**Task requirements:** All that should be output is the block of lines below from the line with "text-align: center ->" to the line with "background: #737373 ->", both included, exactly as written.

**Dataset records:**

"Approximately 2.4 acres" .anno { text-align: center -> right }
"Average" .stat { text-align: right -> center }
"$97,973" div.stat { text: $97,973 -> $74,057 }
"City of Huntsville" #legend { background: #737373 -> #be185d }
...
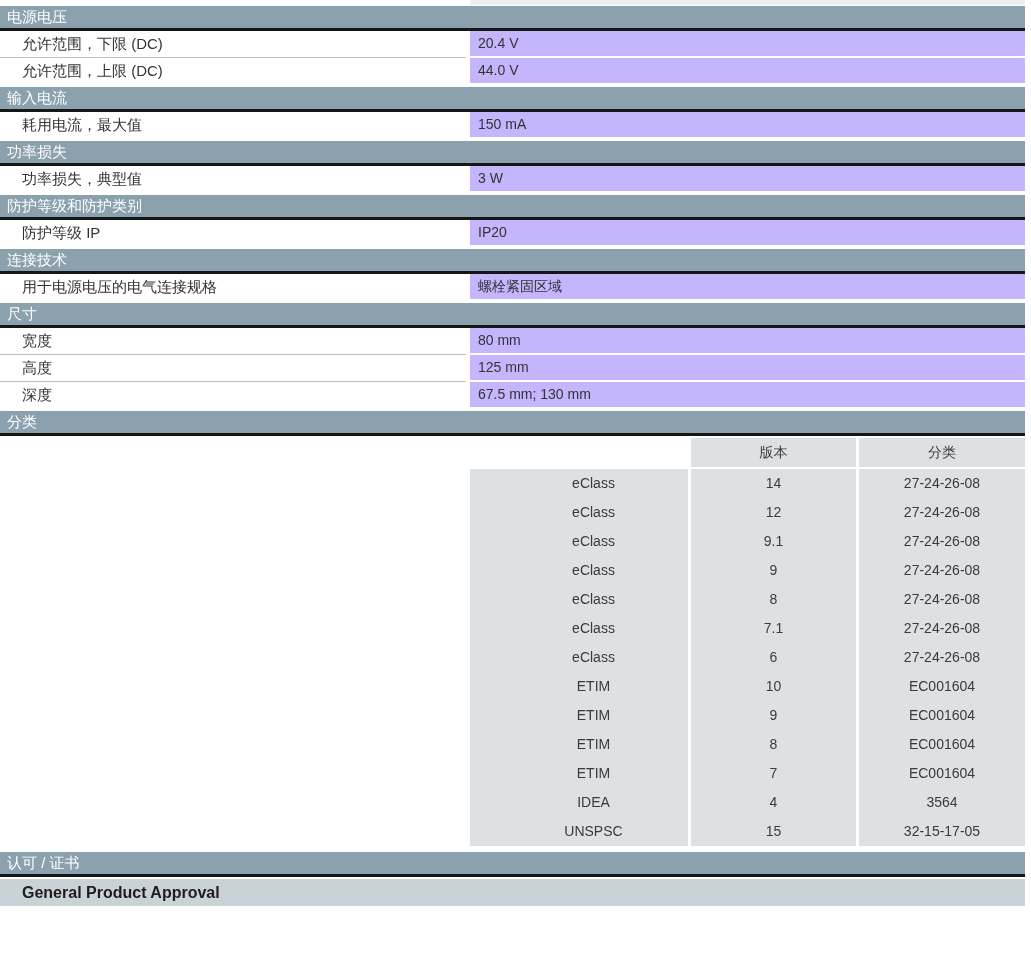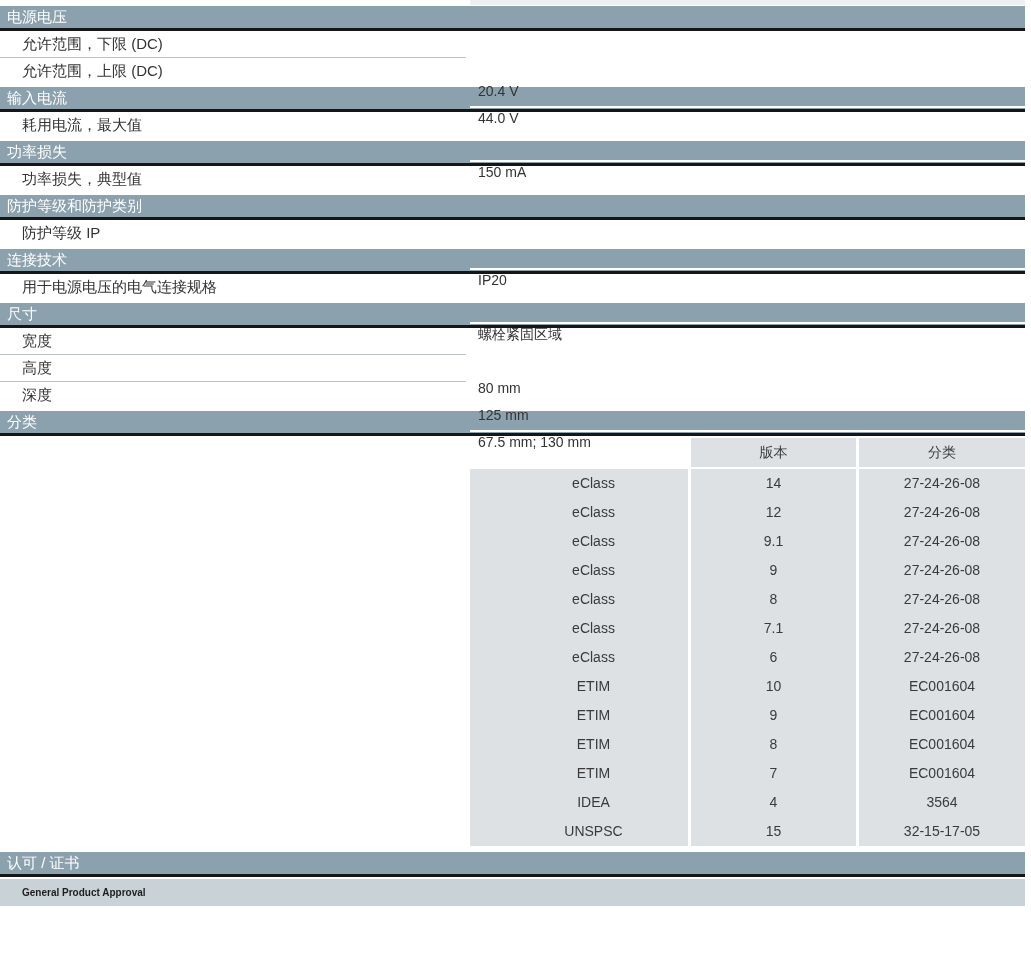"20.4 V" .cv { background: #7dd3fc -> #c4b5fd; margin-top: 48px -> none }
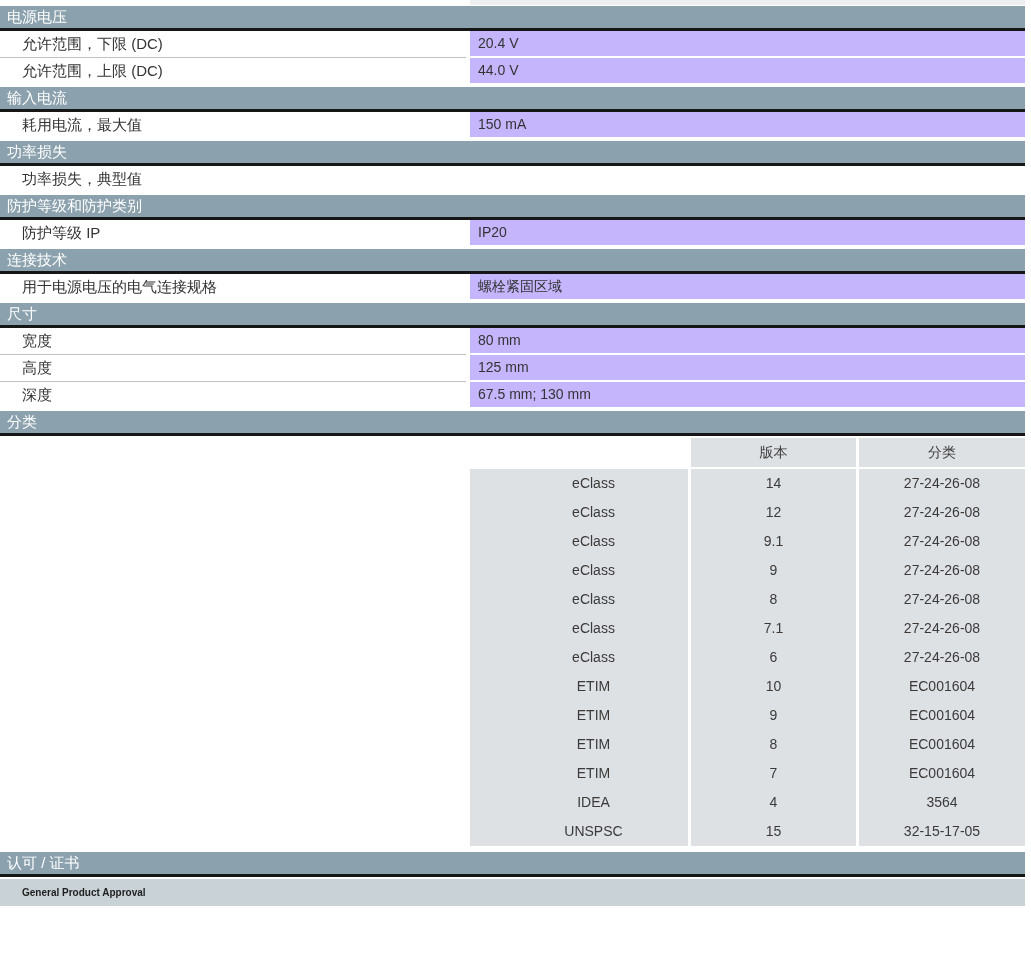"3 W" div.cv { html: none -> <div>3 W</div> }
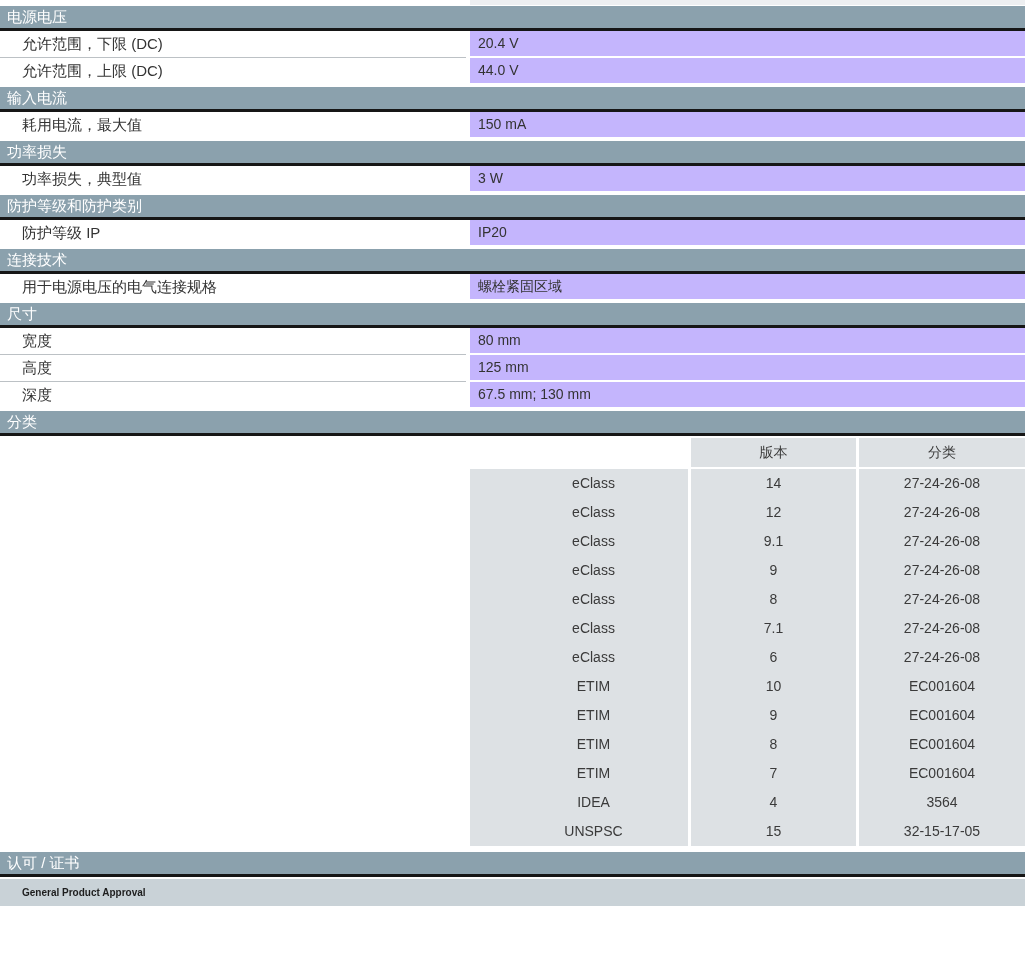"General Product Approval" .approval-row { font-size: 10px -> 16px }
==
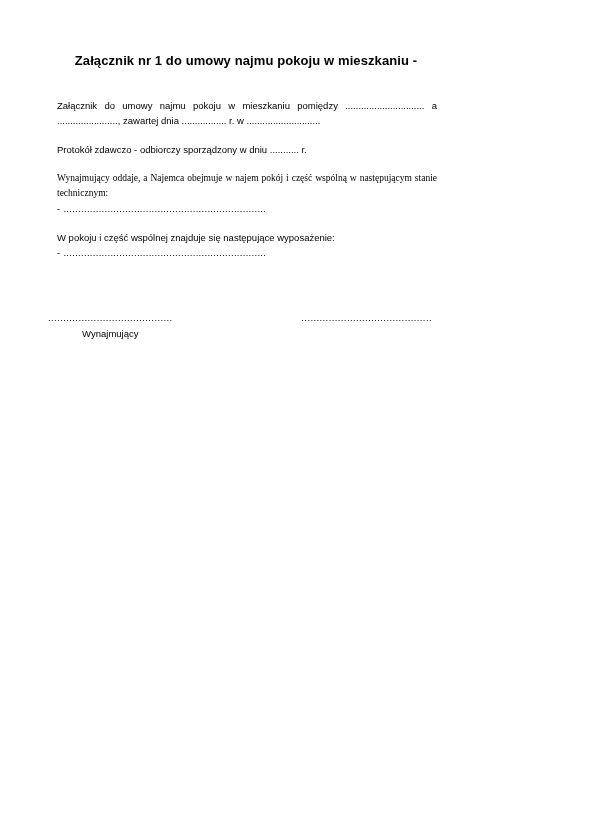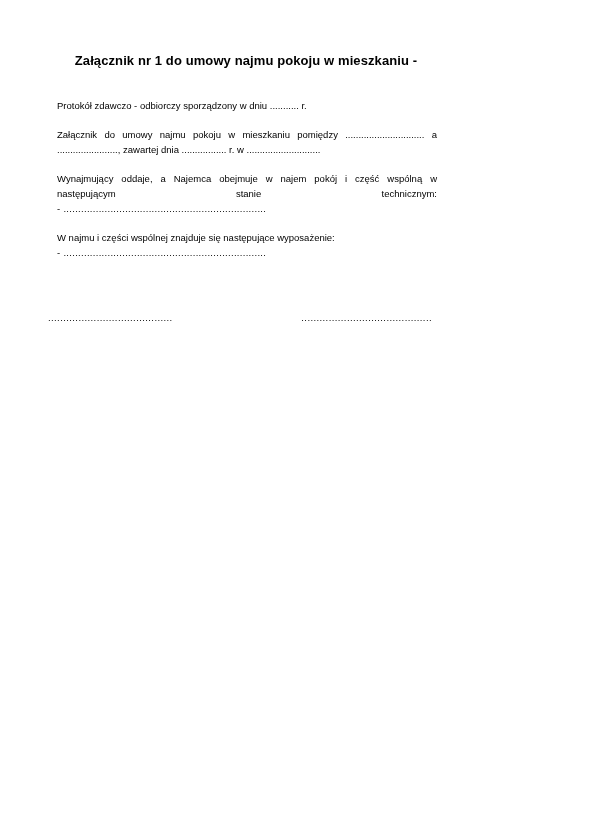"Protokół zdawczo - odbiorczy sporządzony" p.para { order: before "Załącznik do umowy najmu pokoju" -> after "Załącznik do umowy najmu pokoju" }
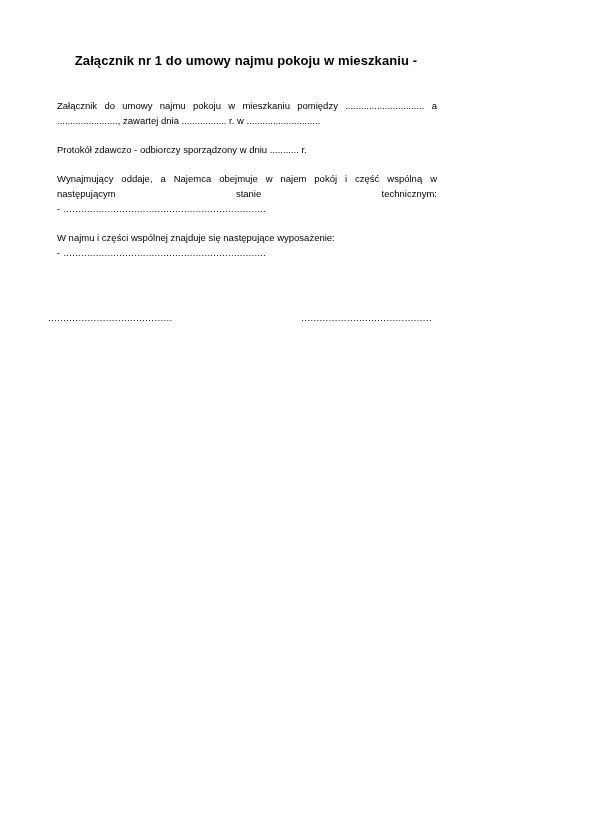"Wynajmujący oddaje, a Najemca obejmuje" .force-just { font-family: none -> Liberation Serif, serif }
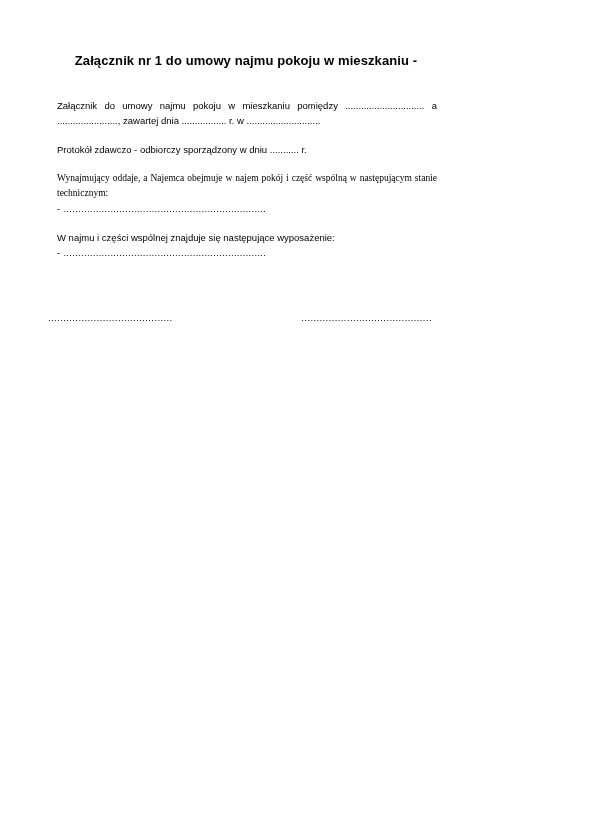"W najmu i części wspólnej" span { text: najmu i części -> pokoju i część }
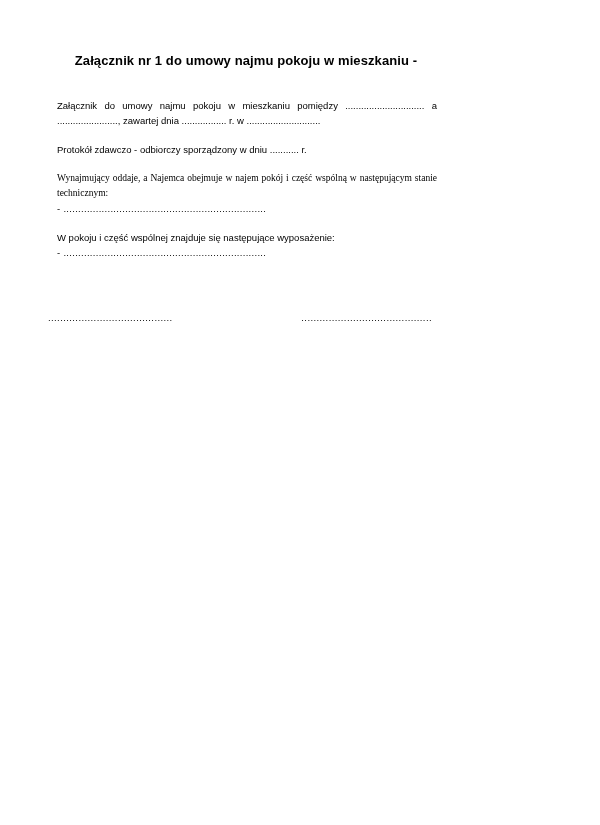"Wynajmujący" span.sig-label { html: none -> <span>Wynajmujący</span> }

**Response to this task:**
"Approximately 2.4 acres" .anno { text-align: center -> right }
"Average" .stat { text-align: right -> center }
"$97,973" div.stat { text: $97,973 -> $74,057 }
"City of Huntsville" #legend { background: #737373 -> #be185d }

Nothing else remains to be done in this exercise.